Robert’s experiences of boredom and panic were multi-determined. For one, they could be understood as reflecting the dramatic decline of IT’s importance in general, which he described as “a humbling, crushing blow.” In this, his identity had primarily been defined through climbing, aspiring, reaching and scheming. Now there was apparently nowhere to go and nothing to climb. Yet, the timing and organizational context of these emotions also served to reveal some potential intelligence about the adaptive, and in some ways maladaptive, processes that had evolved since the concept of the compelling space first emerged in the consultation process. Eventually, one explanation seemed to make sense: Robert had lost his own compelling space.

For Robert’s concept of a “compelling space” to exist, certain organizational conditions were present.
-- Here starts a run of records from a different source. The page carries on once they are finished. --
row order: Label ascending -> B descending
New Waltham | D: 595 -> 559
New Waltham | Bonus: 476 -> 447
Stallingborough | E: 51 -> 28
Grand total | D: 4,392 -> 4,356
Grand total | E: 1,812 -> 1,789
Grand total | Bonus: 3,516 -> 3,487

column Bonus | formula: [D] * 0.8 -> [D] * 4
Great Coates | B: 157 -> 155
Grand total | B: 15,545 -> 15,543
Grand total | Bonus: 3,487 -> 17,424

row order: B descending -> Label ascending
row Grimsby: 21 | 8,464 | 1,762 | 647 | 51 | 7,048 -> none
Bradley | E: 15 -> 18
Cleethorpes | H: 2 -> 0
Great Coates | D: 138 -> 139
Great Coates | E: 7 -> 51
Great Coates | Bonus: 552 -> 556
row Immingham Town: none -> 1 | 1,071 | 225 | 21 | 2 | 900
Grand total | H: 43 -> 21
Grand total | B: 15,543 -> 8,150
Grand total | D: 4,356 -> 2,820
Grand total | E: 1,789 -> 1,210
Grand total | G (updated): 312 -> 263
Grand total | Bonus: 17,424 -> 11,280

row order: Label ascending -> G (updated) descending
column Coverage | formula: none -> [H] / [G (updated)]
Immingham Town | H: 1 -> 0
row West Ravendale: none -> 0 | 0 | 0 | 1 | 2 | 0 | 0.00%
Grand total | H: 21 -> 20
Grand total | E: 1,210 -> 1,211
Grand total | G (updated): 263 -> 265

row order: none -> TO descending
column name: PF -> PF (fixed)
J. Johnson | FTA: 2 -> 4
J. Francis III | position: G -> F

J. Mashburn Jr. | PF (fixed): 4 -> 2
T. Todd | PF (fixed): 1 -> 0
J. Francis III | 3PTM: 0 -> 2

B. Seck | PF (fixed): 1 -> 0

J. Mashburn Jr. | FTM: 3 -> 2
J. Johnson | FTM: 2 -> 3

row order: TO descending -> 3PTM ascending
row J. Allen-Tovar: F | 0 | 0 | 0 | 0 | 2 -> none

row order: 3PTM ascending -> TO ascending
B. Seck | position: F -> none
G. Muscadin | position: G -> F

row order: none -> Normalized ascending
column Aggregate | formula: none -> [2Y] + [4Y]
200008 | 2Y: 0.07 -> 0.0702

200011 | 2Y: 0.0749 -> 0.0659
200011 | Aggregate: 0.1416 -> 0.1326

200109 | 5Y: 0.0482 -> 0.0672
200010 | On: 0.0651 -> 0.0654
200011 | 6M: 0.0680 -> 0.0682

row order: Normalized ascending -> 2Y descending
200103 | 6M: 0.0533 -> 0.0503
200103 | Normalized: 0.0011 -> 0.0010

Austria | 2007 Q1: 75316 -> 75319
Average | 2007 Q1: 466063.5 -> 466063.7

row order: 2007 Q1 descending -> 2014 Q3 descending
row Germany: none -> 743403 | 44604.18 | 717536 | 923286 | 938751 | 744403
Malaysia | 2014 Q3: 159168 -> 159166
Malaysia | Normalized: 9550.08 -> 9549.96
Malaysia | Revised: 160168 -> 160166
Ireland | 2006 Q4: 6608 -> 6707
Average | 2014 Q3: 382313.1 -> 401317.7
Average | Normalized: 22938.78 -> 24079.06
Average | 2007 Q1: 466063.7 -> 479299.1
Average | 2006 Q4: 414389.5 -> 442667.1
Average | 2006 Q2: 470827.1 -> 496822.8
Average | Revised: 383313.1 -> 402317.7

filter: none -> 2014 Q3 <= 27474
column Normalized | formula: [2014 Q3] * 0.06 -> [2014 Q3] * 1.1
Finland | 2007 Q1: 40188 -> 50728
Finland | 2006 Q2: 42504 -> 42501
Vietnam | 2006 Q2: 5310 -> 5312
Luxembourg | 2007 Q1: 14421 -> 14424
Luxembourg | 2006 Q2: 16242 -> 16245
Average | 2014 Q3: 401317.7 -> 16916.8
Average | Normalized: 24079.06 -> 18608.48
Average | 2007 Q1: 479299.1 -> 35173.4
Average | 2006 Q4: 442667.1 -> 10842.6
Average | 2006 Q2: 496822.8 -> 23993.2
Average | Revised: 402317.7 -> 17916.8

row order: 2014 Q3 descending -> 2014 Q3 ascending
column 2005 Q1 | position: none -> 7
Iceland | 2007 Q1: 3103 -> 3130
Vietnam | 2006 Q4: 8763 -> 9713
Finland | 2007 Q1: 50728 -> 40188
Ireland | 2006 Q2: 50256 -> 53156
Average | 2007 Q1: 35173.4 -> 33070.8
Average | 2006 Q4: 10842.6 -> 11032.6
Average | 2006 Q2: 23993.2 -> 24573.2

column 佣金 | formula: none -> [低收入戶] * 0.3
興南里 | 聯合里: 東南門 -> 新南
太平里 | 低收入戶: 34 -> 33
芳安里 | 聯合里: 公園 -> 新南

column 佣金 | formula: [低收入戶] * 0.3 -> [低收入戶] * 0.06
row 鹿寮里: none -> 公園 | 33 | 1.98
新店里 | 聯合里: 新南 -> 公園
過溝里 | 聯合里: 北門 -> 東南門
First and foremost, in spite of the emotions that were stimulated, there was always enough containment within the structure of pairs to enable a certain amount of psychological security to prevail for work to take place. Indeed, the pairs interacted and related to one another over a long enough period of time for trust and loyalty to develop. Thus the individual was not simply as good as his or her last performance. Mistakes or disagreements could be seen in context. Within such a relationship, people could experiment, take risks, rely on hunches and intuitions and, by extension, co-create and gain new knowledge. It was from these vital components of a compelling space that personal, professional and organizational developments were able to take place. In this context, Robert’s boredom and panic could be understood as an expression of the lack of the possibility for creativity to occur. Because there seemed to be few conditions in which the prospect of new ideas could take root, he was no longer able to experience his work as providing opportunities for innovation and mental development. 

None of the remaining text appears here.